◆ **INSTRUCTIONS TO FOLLOW**
Copy every entry below exactly as it appears, leaving out the images.

◆ **DATA PROVIDED**
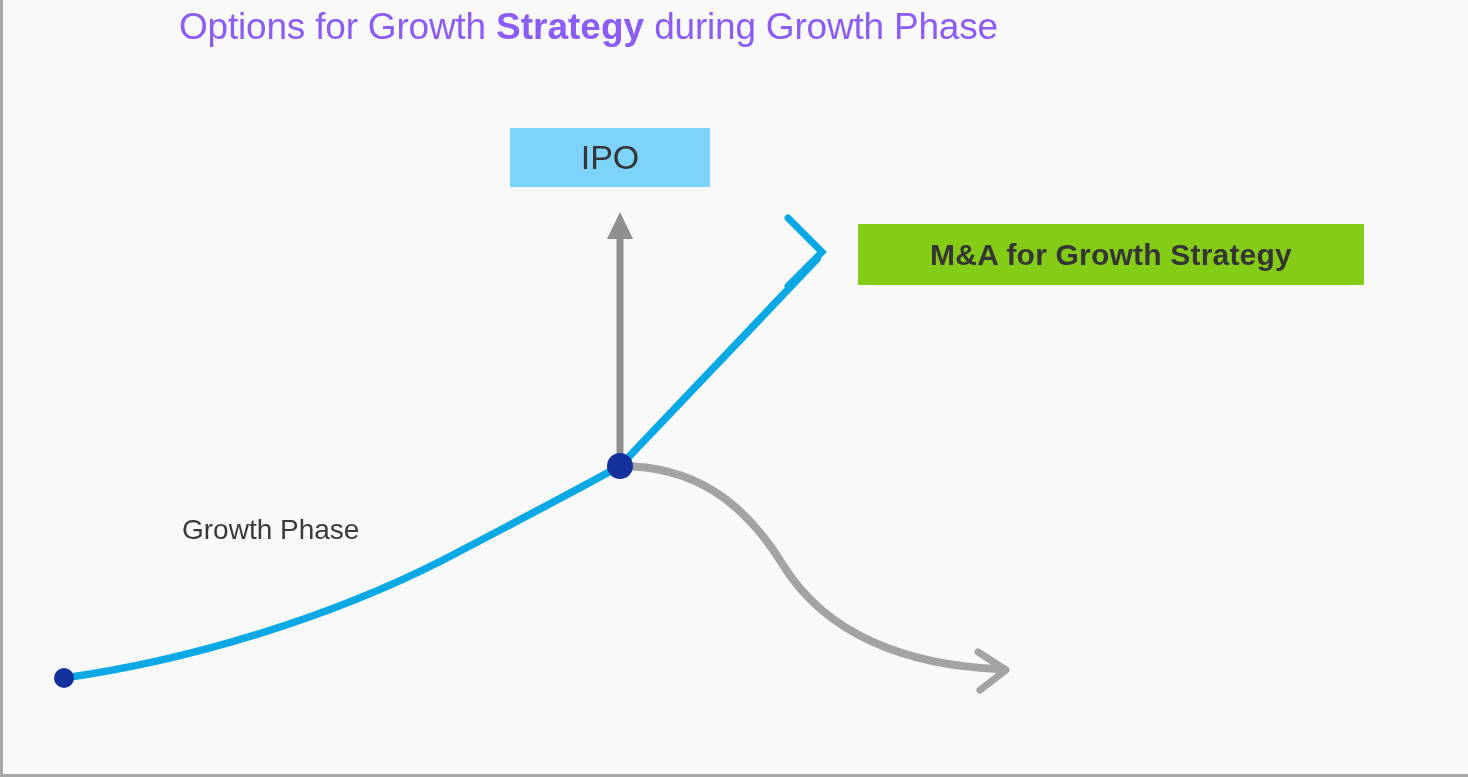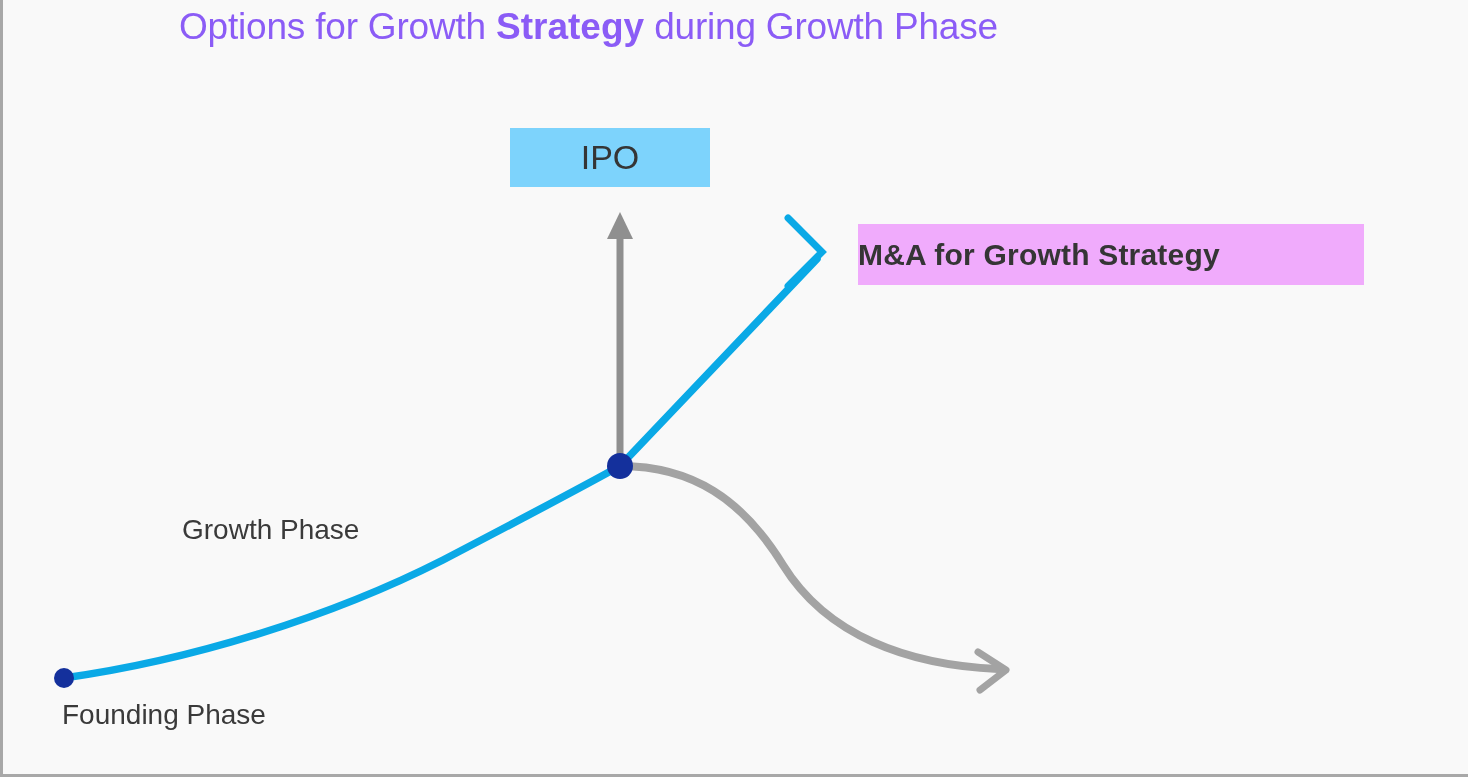--- a/index.html
+++ b/index.html
@@ -55,24 +55,24 @@
     font-size: 34px;
     color: #353535;
     box-sizing: border-box;
   }
   .ma-box {
     position: absolute;
     left: 855px;
     top: 224px;
     width: 506px;
     height: 61px;
-    background: #f0abfc;
+    background: #84cc16;
     display: flex;
     align-items: center;
-    justify-content: flex-start;
+    justify-content: center;
     font-size: 30px;
     font-weight: bold;
     color: #353535;
     box-sizing: border-box;
     letter-spacing: 0.2px;
   }
   .phase-label {
     position: absolute;
     font-size: 28px;
     color: #3a3a3a;
@@ -117,15 +117,14 @@
     <span>IPO</span>
   </div>
 
   <div class="ma-box">
     <span>M&amp;A for Growth Strategy</span>
   </div>
 
   <div class="phase-label" id="label-growth-phase">Growth Phase</div>
 
 
-  <div class="phase-label" id="label-founding-phase">Founding Phase</div>
 
 </div>
 
 </body></html>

◆ **SOLUTION BELOW**
--- a/index.html
+++ b/index.html
@@ -55,24 +55,24 @@
     font-size: 34px;
     color: #353535;
     box-sizing: border-box;
   }
   .ma-box {
     position: absolute;
     left: 855px;
     top: 224px;
     width: 506px;
     height: 61px;
-    background: #f0abfc;
+    background: #84cc16;
     display: flex;
     align-items: center;
-    justify-content: flex-start;
+    justify-content: center;
     font-size: 30px;
     font-weight: bold;
     color: #353535;
     box-sizing: border-box;
     letter-spacing: 0.2px;
   }
   .phase-label {
     position: absolute;
     font-size: 28px;
     color: #3a3a3a;
@@ -117,15 +117,14 @@
     <span>IPO</span>
   </div>
 
   <div class="ma-box">
     <span>M&amp;A for Growth Strategy</span>
   </div>
 
   <div class="phase-label" id="label-growth-phase">Growth Phase</div>
 
 
-  <div class="phase-label" id="label-founding-phase">Founding Phase</div>
 
 </div>
 
 </body></html>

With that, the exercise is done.